-- GIVEN RECORDS follows --

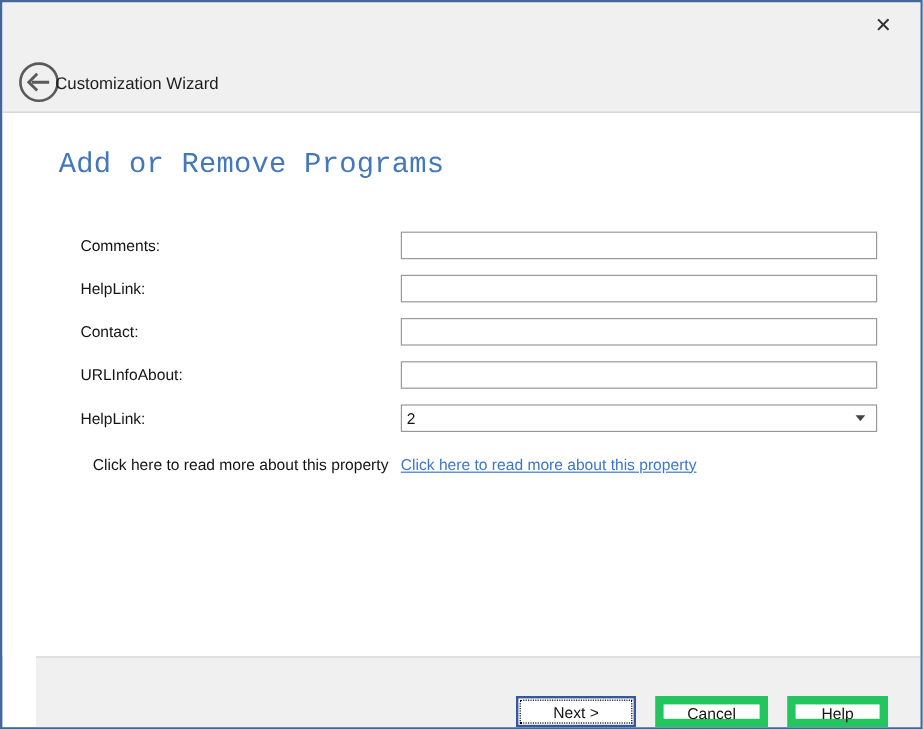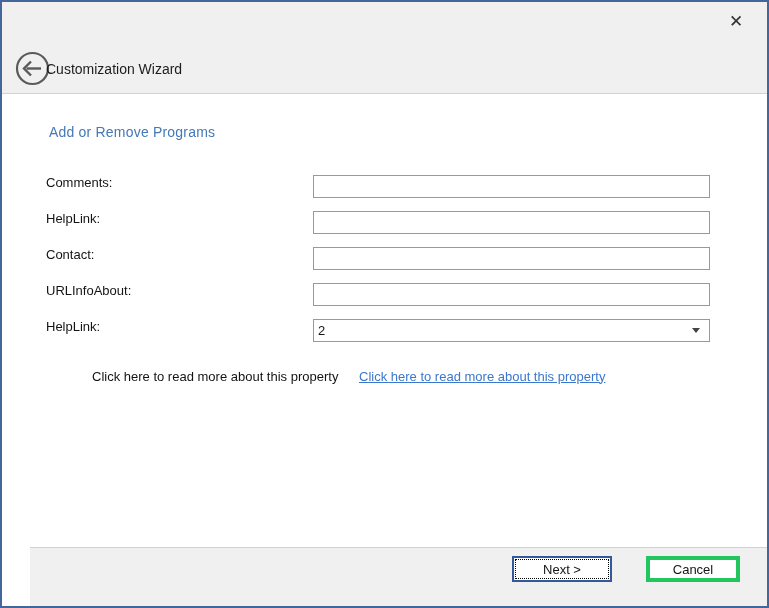"Add or Remove Programs" .heading { font-family: none -> Liberation Mono, monospace; font-size: 14px -> 24px }
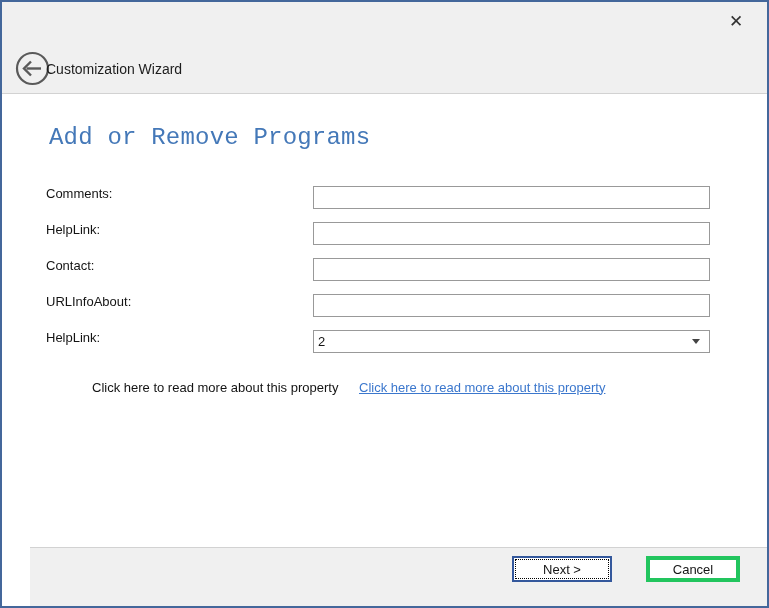"Comments:" .row { align-items: flex-start -> center; padding-left: 44px -> 65px }
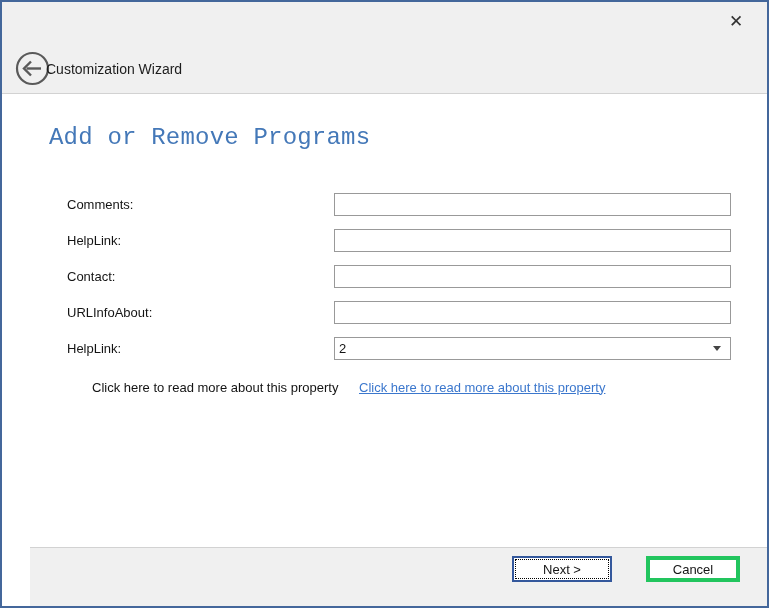"Click here to read more" .link-row { padding-left: 90px -> 65px; text-align: none -> center }
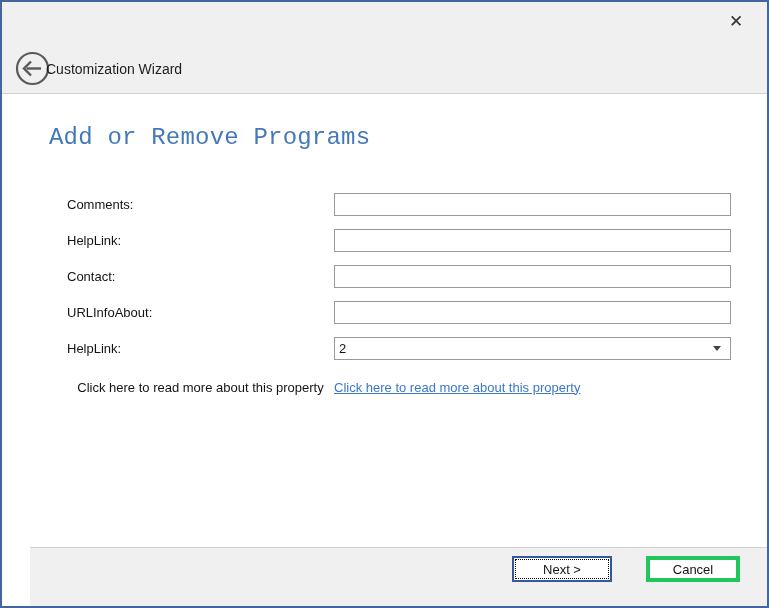"Next >" .footer { align-items: flex-start -> flex-end; gap: 34px -> 16px }
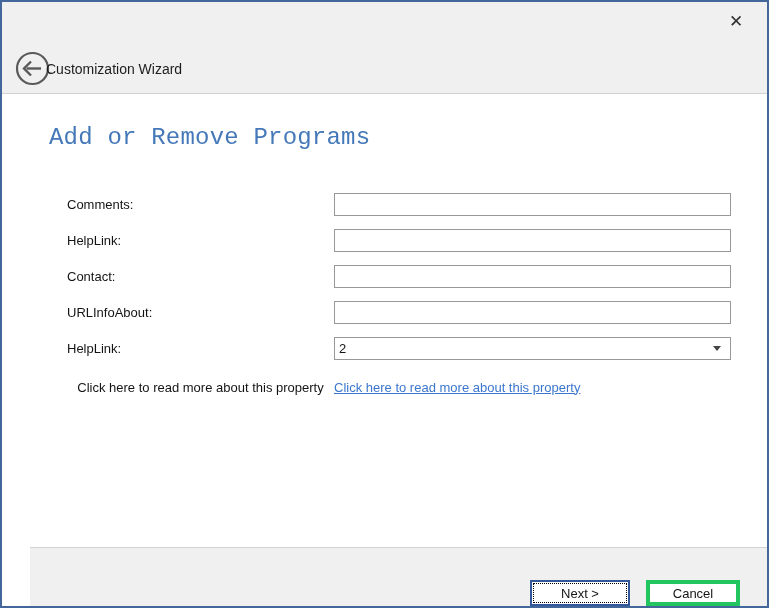"Cancel" .btn { border: 4px solid #22c55e -> 7px solid #22c55e }
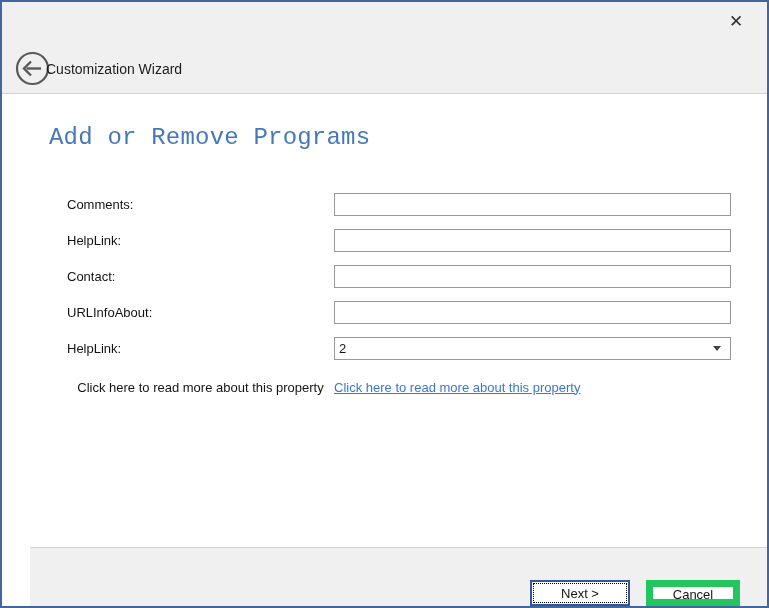"Help" button.btn { html: none -> <button>Help</button> }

-- GIVEN RECORDS concluded --

__WORK TO BE COMPLETED__
Without the pictures, restate each entry exactly.

__RESPONSE TO THIS EXERCISE__
"Add or Remove Programs" .heading { font-family: none -> Liberation Mono, monospace; font-size: 14px -> 24px }
"Comments:" .row { align-items: flex-start -> center; padding-left: 44px -> 65px }
"Click here to read more" .link-row { padding-left: 90px -> 65px; text-align: none -> center }
"Next >" .footer { align-items: flex-start -> flex-end; gap: 34px -> 16px }
"Cancel" .btn { border: 4px solid #22c55e -> 7px solid #22c55e }
"Help" button.btn { html: none -> <button>Help</button> }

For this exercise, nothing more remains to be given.